To begin, rinse the pork lungs and heart under running water several times until clear. Place in a pot with water and bay leaves. Bring to a gentle boil, reduce to a simmer and cook for 45 minutes until firm. Transition to cooling and chopping.
Once cooled, finely dice the boiled lungs and heart into small uniform pieces. Small cubes ensure even cooking and proper flavour absorption. Move on to preparing the sauté base.
Heat vegetable oil in a wide pan over medium heat. Add the chopped onion and garlic and cook until fragrant and lightly golden. This forms the flavour base. Transition to adding the diced meat.
Add the diced lungs and heart to the pan. Stir well to coat in the aromatic oil and sauté for 5–7 minutes, letting them absorb the flavour. Proceed to seasonings.
Pour in vinegar without stirring and let it simmer for 2–3 minutes to mellow the sharpness. Once the vinegar scent reduces, add soy sauce, ground black pepper and a pinch of salt. Stir to combine and transition to vegetables.

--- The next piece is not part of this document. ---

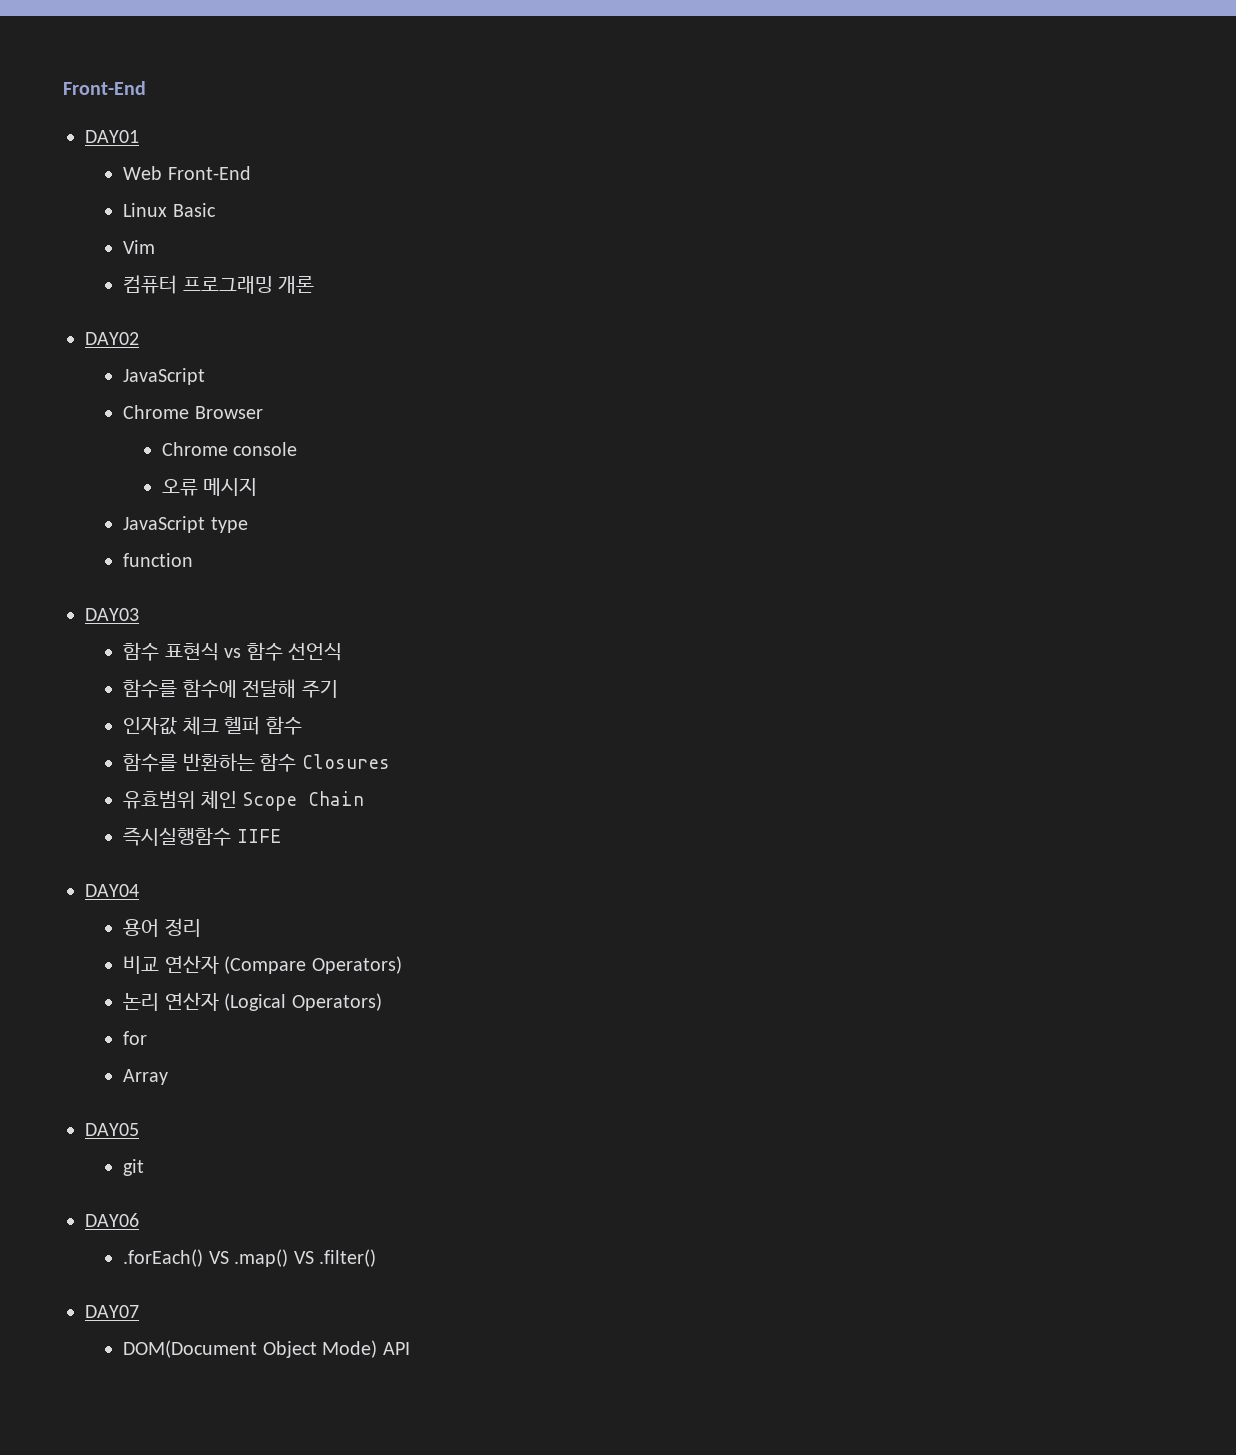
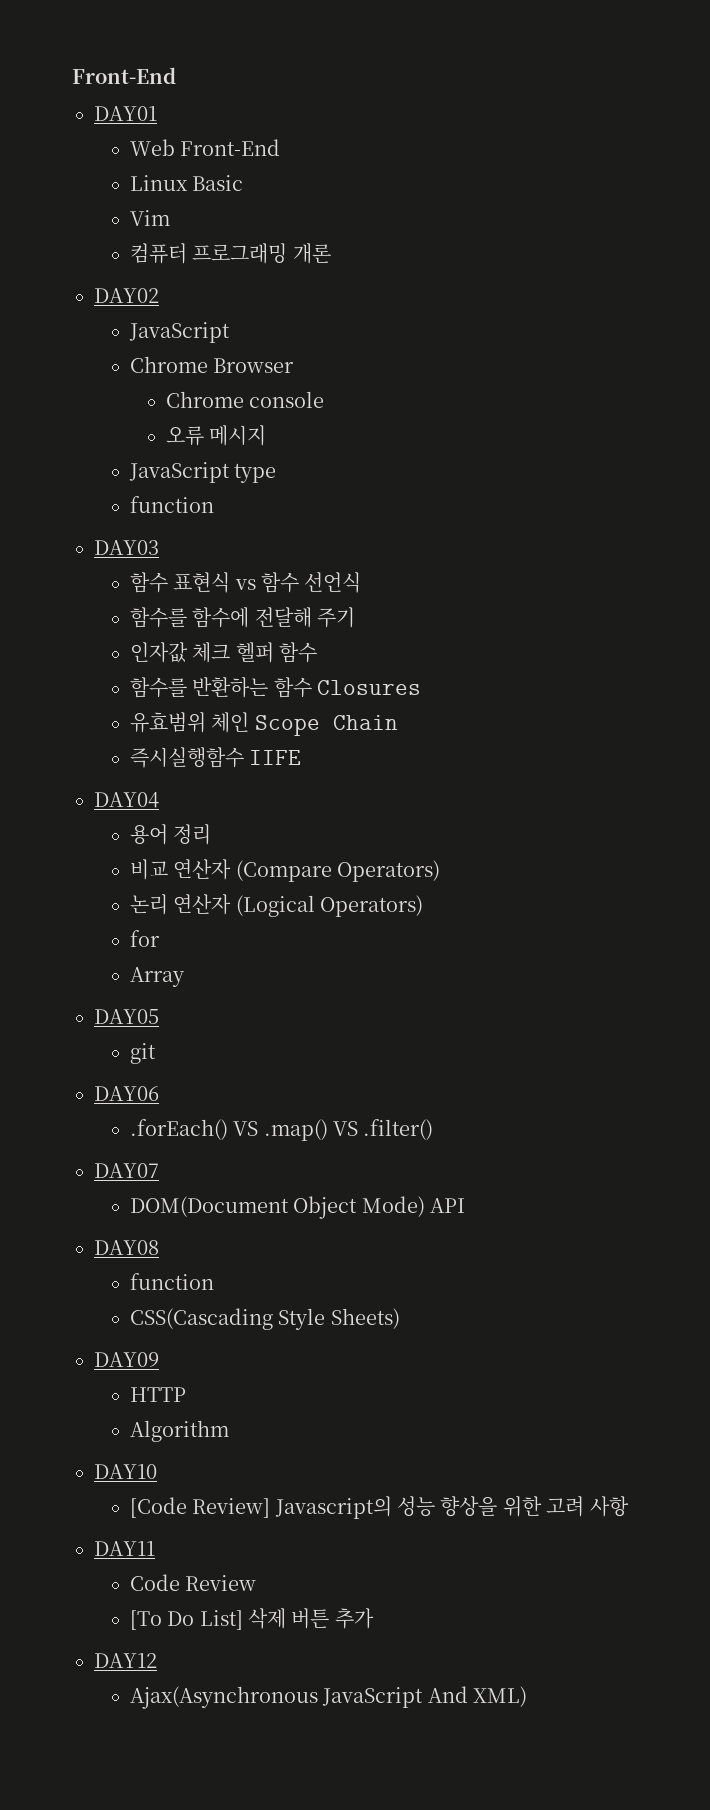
(410, 1348) none -> [94,1240,159,1255] [129,1273,214,1290] [129,1308,400,1330] [94,1352,159,1367] [129,1387,186,1402] [129,1420,229,1442] [94,1464,157,1479] [129,1496,629,1519] [94,1541,155,1556] [129,1574,257,1591] [129,1608,374,1630] [94,1653,157,1668] [129,1686,528,1709] // DAY08 // function // CSS(Cascading Style Sheets) // DAY09 // HTTP // Algorithm // DAY10 // [Code Review] Javascript의 성능 향상을 위한 고려 사항 // DAY11 // Code Review // [To Do List] 삭제 버튼 추가 // DAY12 // Ajax(Asynchronous JavaScript And XML)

Stir in diced carrots and both bell peppers. Sprinkle in the finely chopped chilli. Cook for another 5 minutes, stirring occasionally until vegetables soften slightly but retain some bite. Move on to final adjustments.
Lower the heat and simmer for another 5 minutes to meld flavours. Taste and adjust seasoning with salt, pepper or chilli as desired. Once the mixture is glossy and well combined, prepare for plating.
Transfer the bopis to a serving dish. Serve immediately with steamed white rice. Garnish with calamansi wedges on the side for a fresh citrus squeeze just before eating.